(Before-and-after change data)
──────────
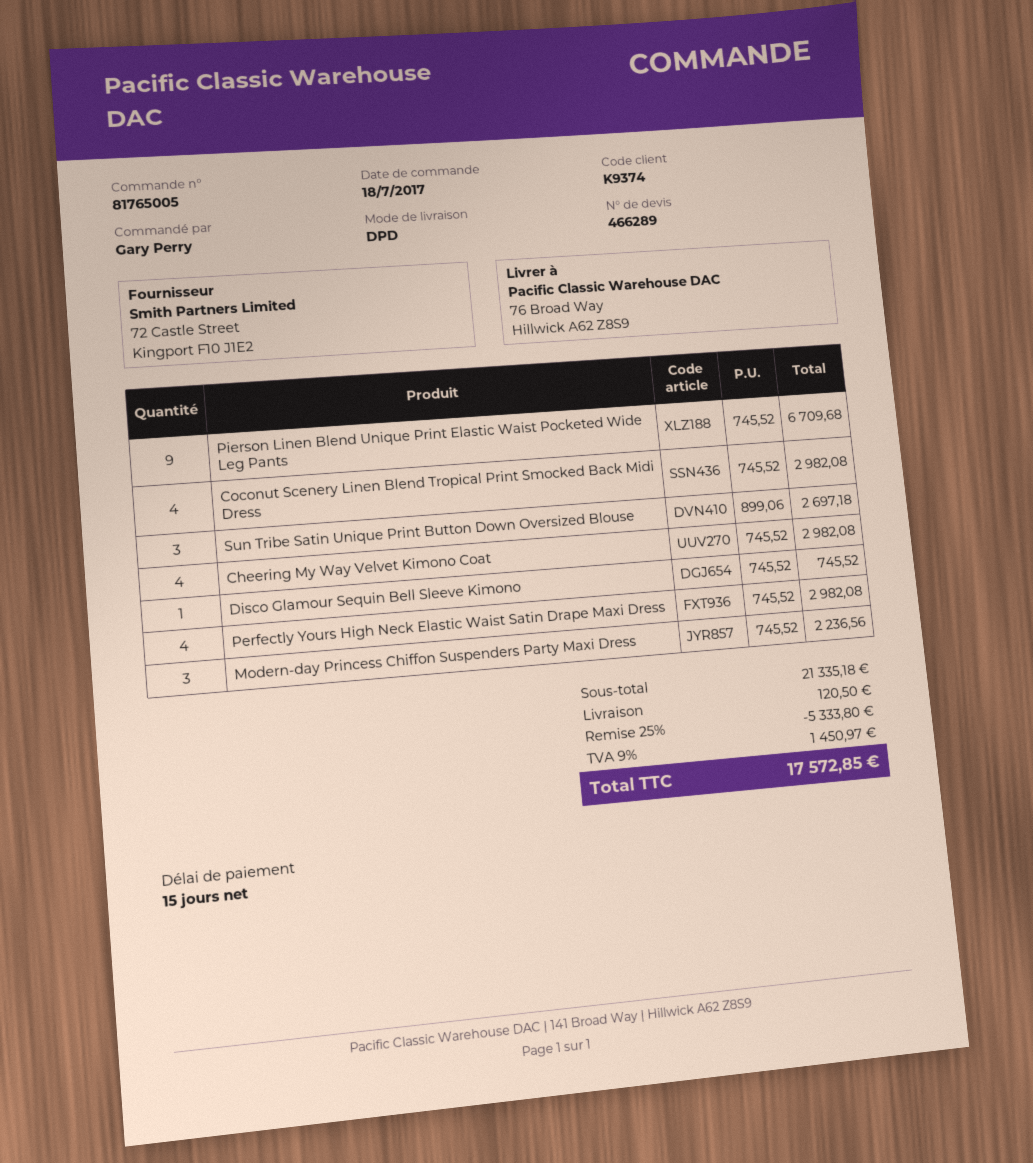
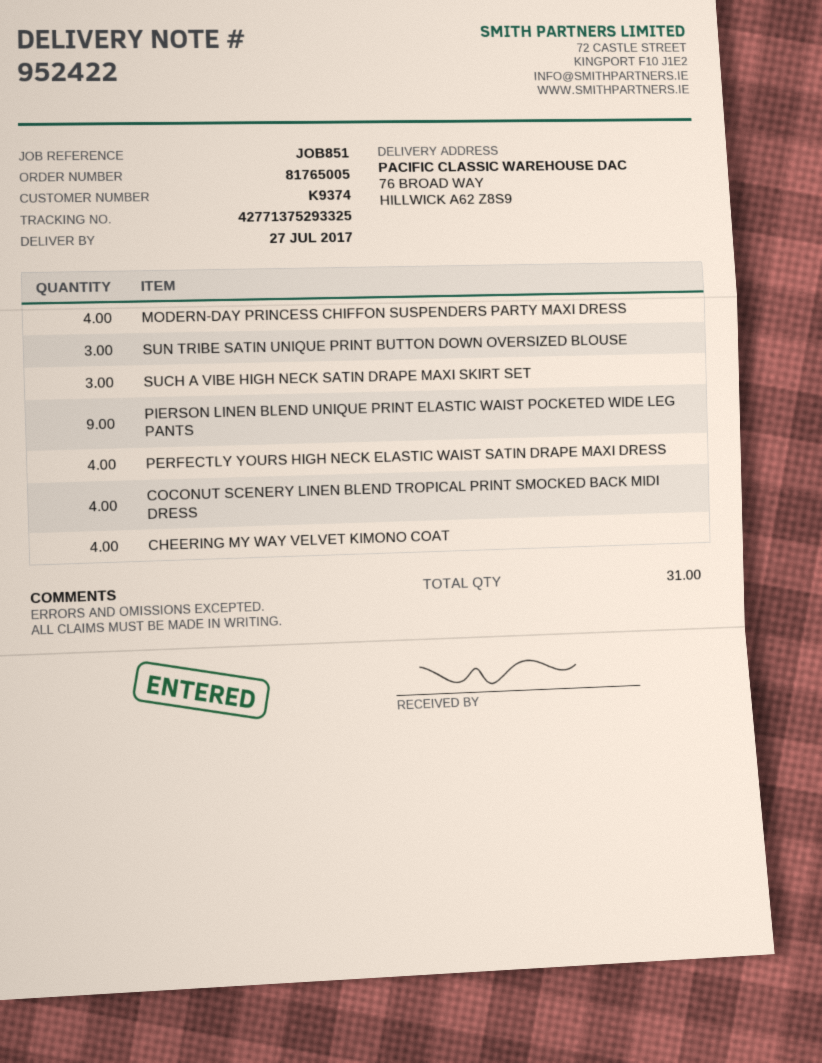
Disco Glamour Sequin Bell Sleeve Kimono: 1 -> none
Modern-day Princess Chiffon Suspenders Party Maxi Dress: 3 -> 4
SUCH A VIBE HIGH NECK SATIN DRAPE MAXI SKIRT SET: none -> 3

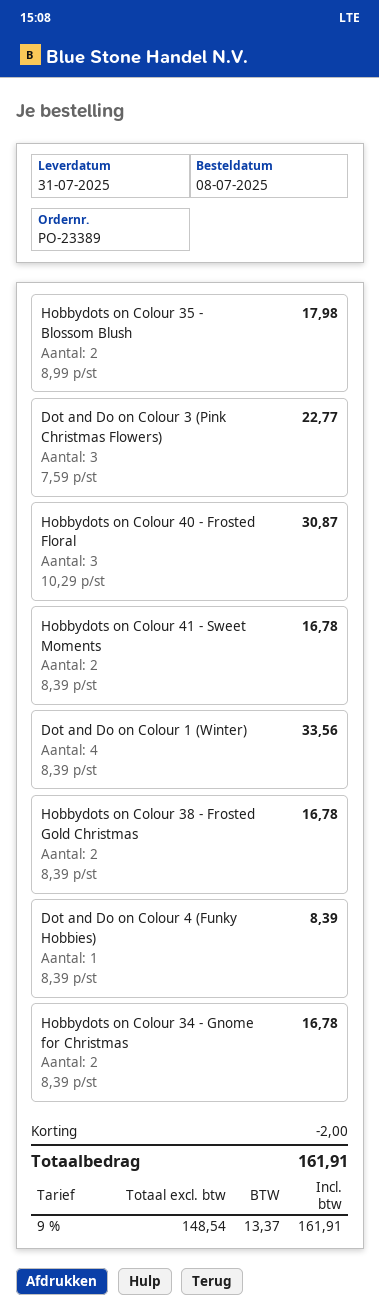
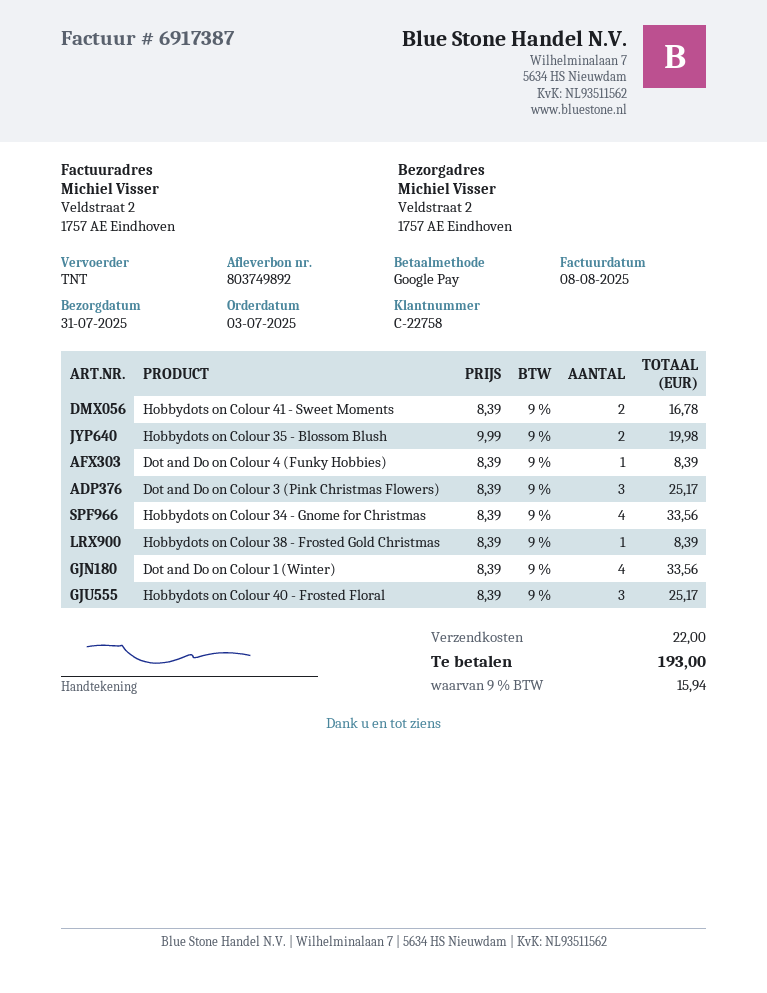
order date: 2025-07-08 -> 2025-07-03
Hobbydots on Colour 35 - Blossom Blush: 2 x 8.99 = 17.98 -> 2 x 9.99 = 19.98
Dot and Do on Colour 3 (Pink Christmas Flowers): 3 x 7.59 = 22.77 -> 3 x 8.39 = 25.17
Hobbydots on Colour 40 - Frosted Floral: 3 x 10.29 = 30.87 -> 3 x 8.39 = 25.17
Hobbydots on Colour 38 - Frosted Gold Christmas: 2 x 8.39 = 16.78 -> 1 x 8.39 = 8.39
Hobbydots on Colour 34 - Gnome for Christmas: 2 x 8.39 = 16.78 -> 4 x 8.39 = 33.56
discount: 2.00 -> none
shipping: none -> 22.00
tax: 9% = 13.37 -> 9% = 15.94
total: 161.91 -> 193.00

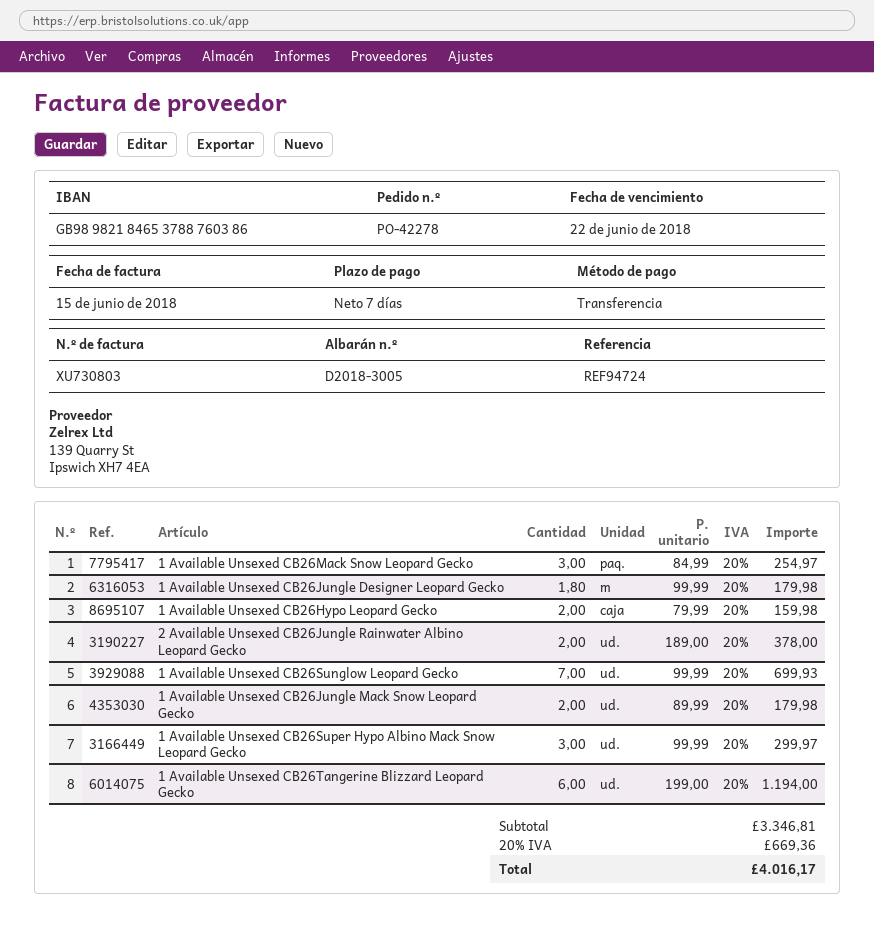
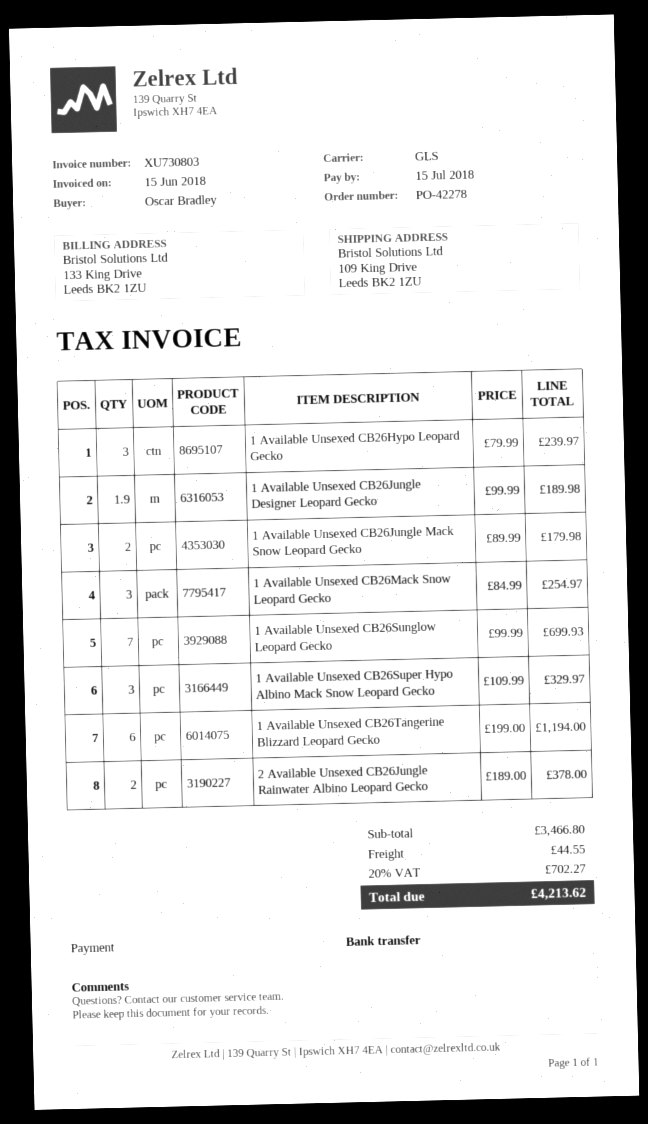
due date: 2018-06-22 -> 2018-07-15
1 Available Unsexed CB26Jungle Designer Leopard Gecko: 1.8 x 99.99 = 179.98 -> 1.9 x 99.99 = 189.98
1 Available Unsexed CB26Hypo Leopard Gecko: 2 x 79.99 = 159.98 -> 3 x 79.99 = 239.97
1 Available Unsexed CB26Super Hypo Albino Mack Snow Leopard Gecko: 3 x 99.99 = 299.97 -> 3 x 109.99 = 329.97
subtotal: 3346.81 -> 3466.80
shipping: none -> 44.55
tax: 20% = 669.36 -> 20% = 702.27
total: 4016.17 -> 4213.62

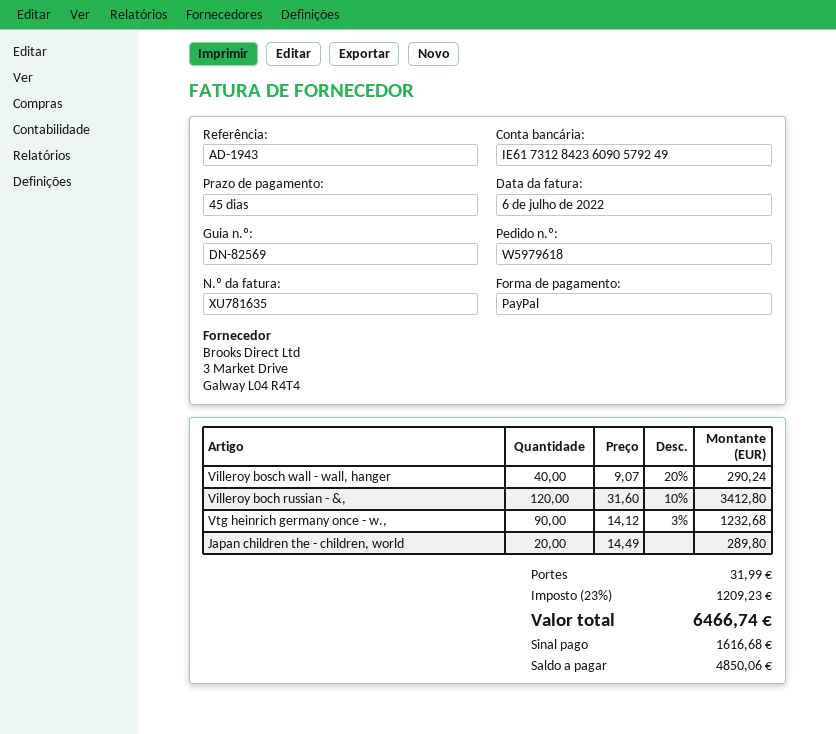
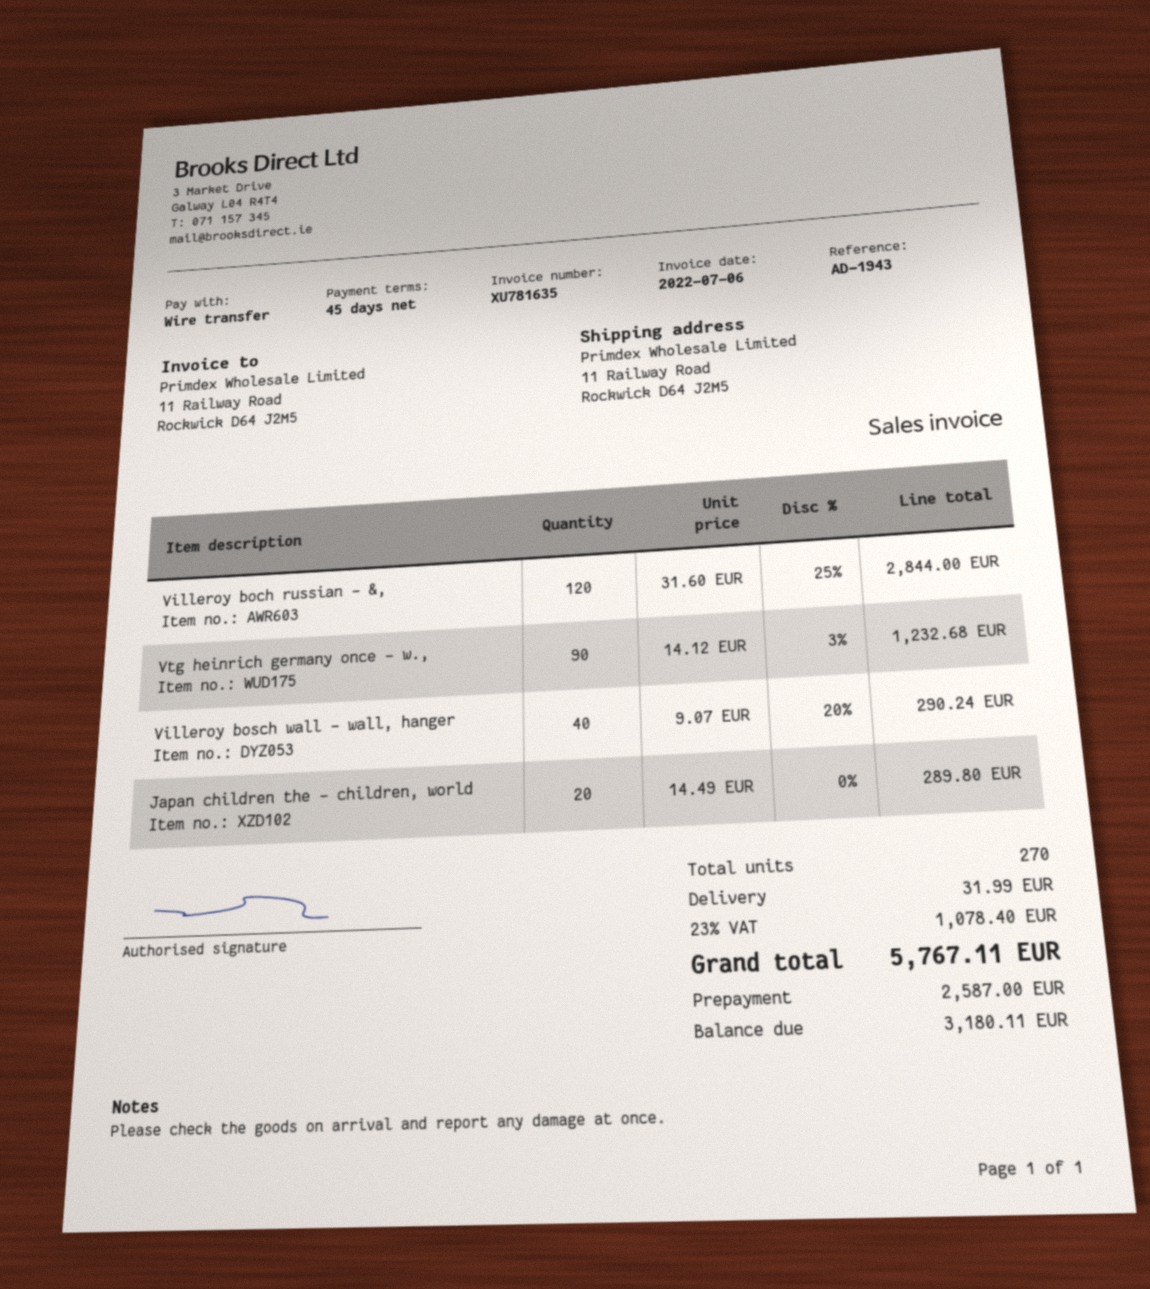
payment method: PayPal -> bank transfer
Villeroy boch russian - &,: 120 x 31.60 - 10% = 3412.80 -> 120 x 31.60 - 25% = 2844.00
tax: 23% = 1209.23 -> 23% = 1078.40
total: 6466.74 -> 5767.11
deposit: 1616.68 -> 2587.00
balance: 4850.06 -> 3180.11

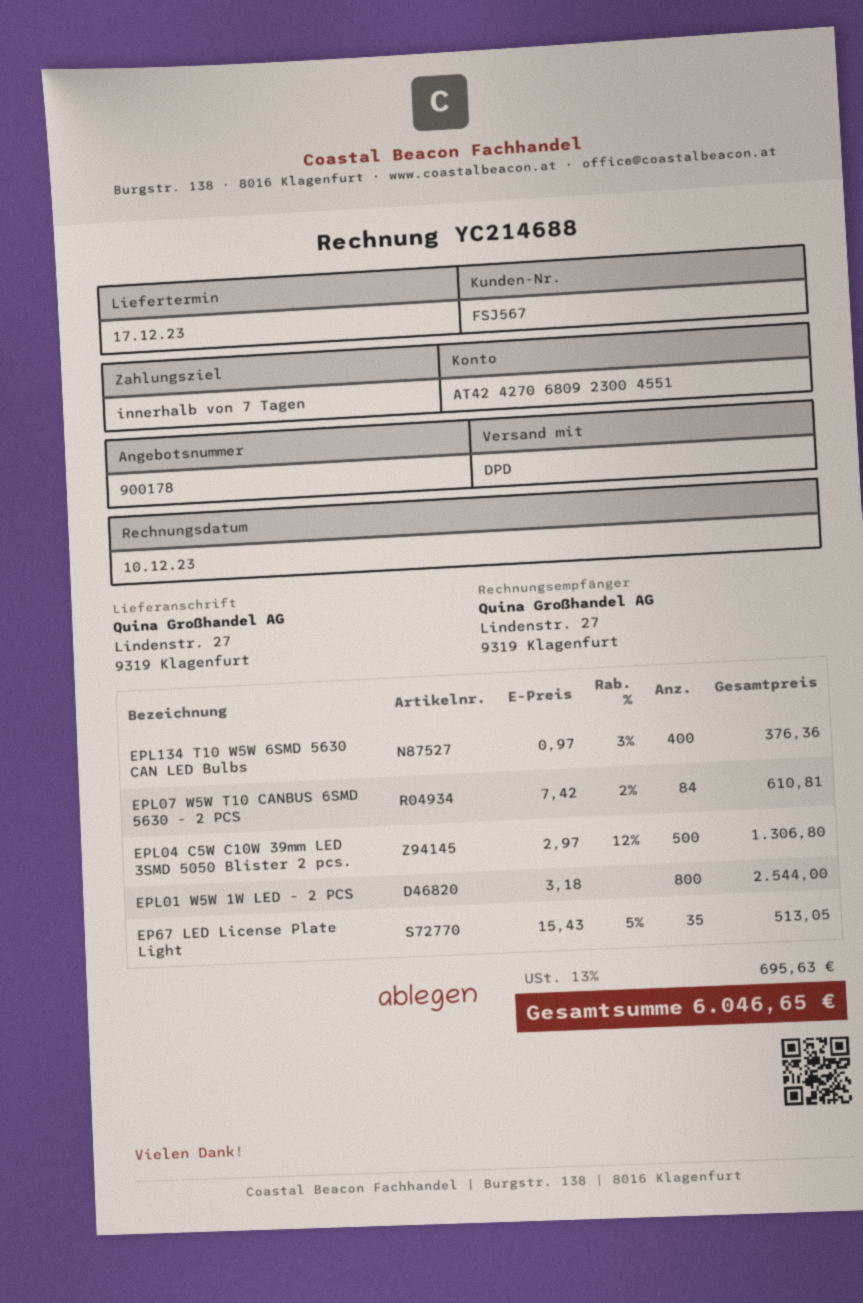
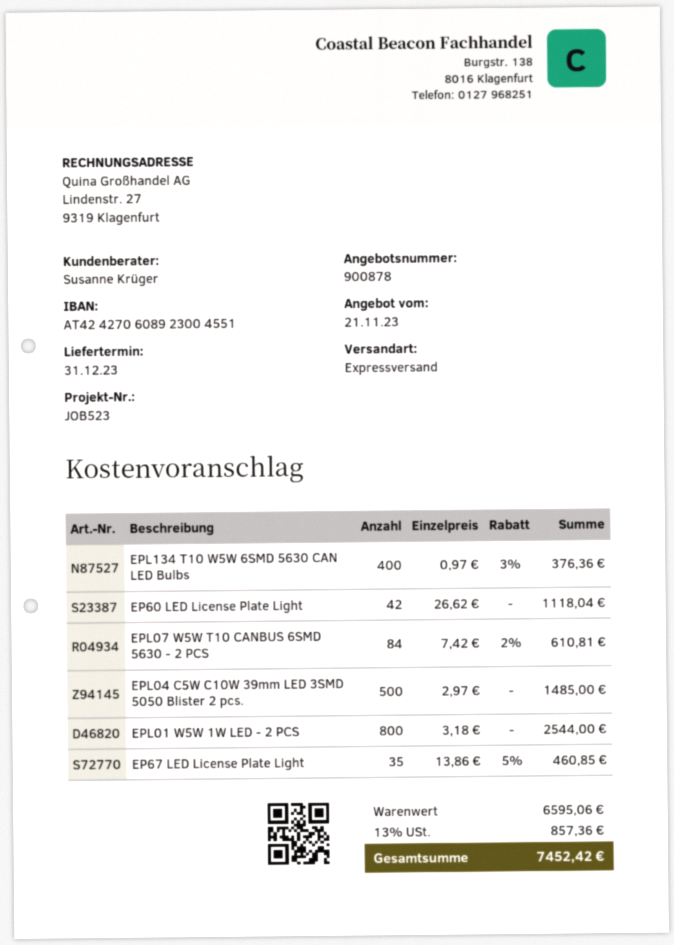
quote number: 900178 -> 900878
delivery date: 2023-12-17 -> 2023-12-31
bank account: AT424270680923004551 -> AT424270608923004551
shipping method: DPD -> express
EPL04 C5W C10W 39mm LED 3SMD 5050 Blister 2 pcs.: 500 x 2.97 - 12% = 1306.80 -> 500 x 2.97 = 1485.00
EP67 LED License Plate Light: 35 x 15.43 - 5% = 513.05 -> 35 x 13.86 - 5% = 460.85
EP60 LED License Plate Light: none -> 42 x 26.62 = 1118.04
tax: 13% = 695.63 -> 13% = 857.36
total: 6046.65 -> 7452.42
──────────
If a line of the records includes the string "Unsexed", copy it out.

• YOUR SOLUTION
1 Available Unsexed CB26Jungle Designer Leopard Gecko: 1.8 x 99.99 = 179.98 -> 1.9 x 99.99 = 189.98
1 Available Unsexed CB26Hypo Leopard Gecko: 2 x 79.99 = 159.98 -> 3 x 79.99 = 239.97
1 Available Unsexed CB26Super Hypo Albino Mack Snow Leopard Gecko: 3 x 99.99 = 299.97 -> 3 x 109.99 = 329.97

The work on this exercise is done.